When the records are reproduced, each one must match exactly, and no picture may be kept.

[[ Material to process, beginning ]]

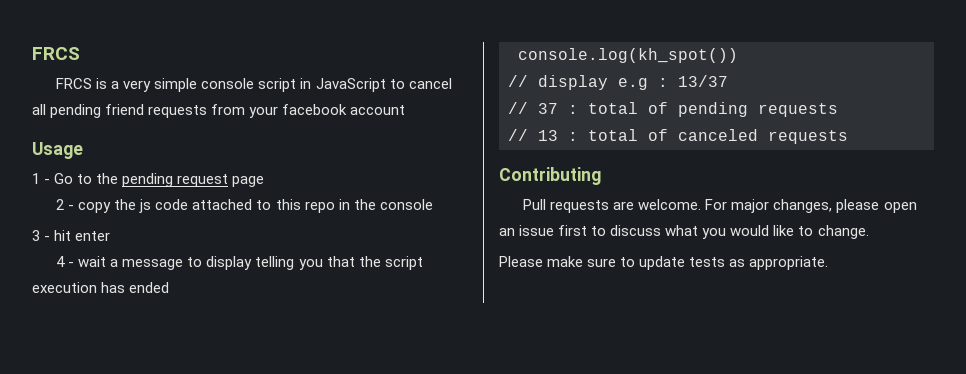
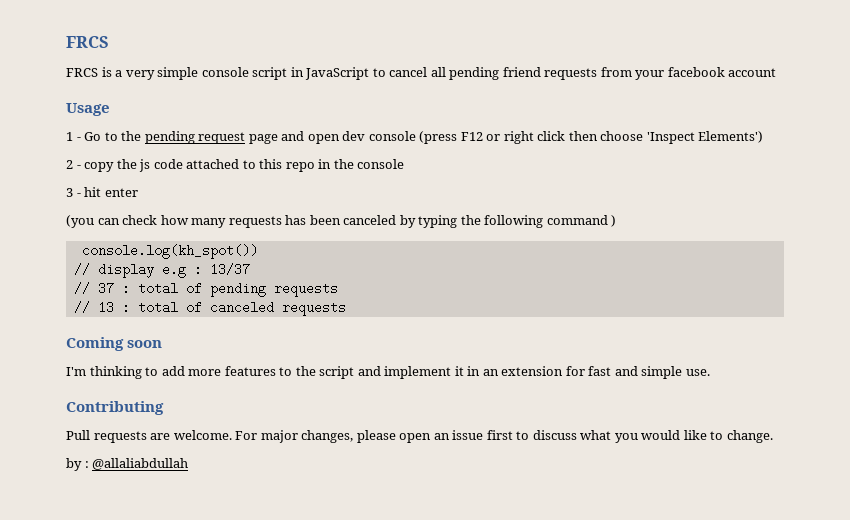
(265, 181) none -> [281,131,764,144] and open dev console (press F12 or right click then choose 'Inspect Elements')
[56,256,423,270] [32,282,170,293] 4 - wait a message to display telling you that the script execution has ended -> [66,215,617,228] (you can check how many requests has been canceled by typing the following command )
(848, 137) none -> [66,337,163,351] [66,366,710,379] // Coming soon // I'm thinking to add more features to the script and implement it in an extension for fast and simple use.
[499,256,829,270] Please make sure to update tests as appropriate. -> [66,458,189,471] by : @allaliabdullah

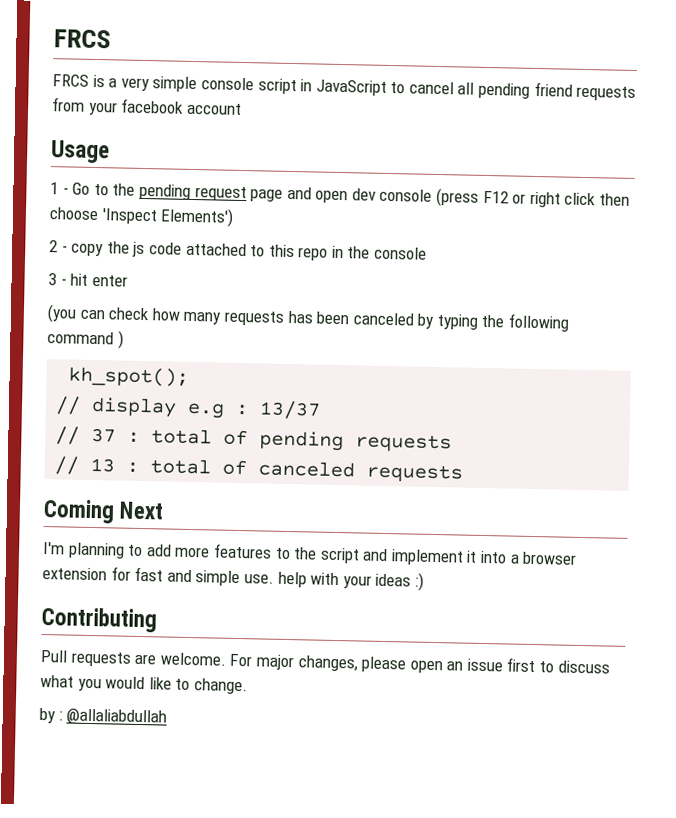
[81,244,258,259] console.log(kh_spot()) -> [68,366,190,387] kh_spot();
[127,340,163,348] soon -> [119,501,165,520] Next
[89,366,142,379] thinking -> [67,542,125,559] planning
[467,366,499,376] in an -> [480,550,578,565] into a browser
(710, 372) none -> [277,571,424,591] help with your ideas :)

[[ Material to process, end ]]

**Response to this task**
(265, 181) none -> [281,131,764,144] and open dev console (press F12 or right click then choose 'Inspect Elements')
[56,256,423,270] [32,282,170,293] 4 - wait a message to display telling you that the script execution has ended -> [66,215,617,228] (you can check how many requests has been canceled by typing the following command )
(848, 137) none -> [66,337,163,351] [66,366,710,379] // Coming soon // I'm thinking to add more features to the script and implement it in an extension for fast and simple use.
[499,256,829,270] Please make sure to update tests as appropriate. -> [66,458,189,471] by : @allaliabdullah

[81,244,258,259] console.log(kh_spot()) -> [68,366,190,387] kh_spot();
[127,340,163,348] soon -> [119,501,165,520] Next
[89,366,142,379] thinking -> [67,542,125,559] planning
[467,366,499,376] in an -> [480,550,578,565] into a browser
(710, 372) none -> [277,571,424,591] help with your ideas :)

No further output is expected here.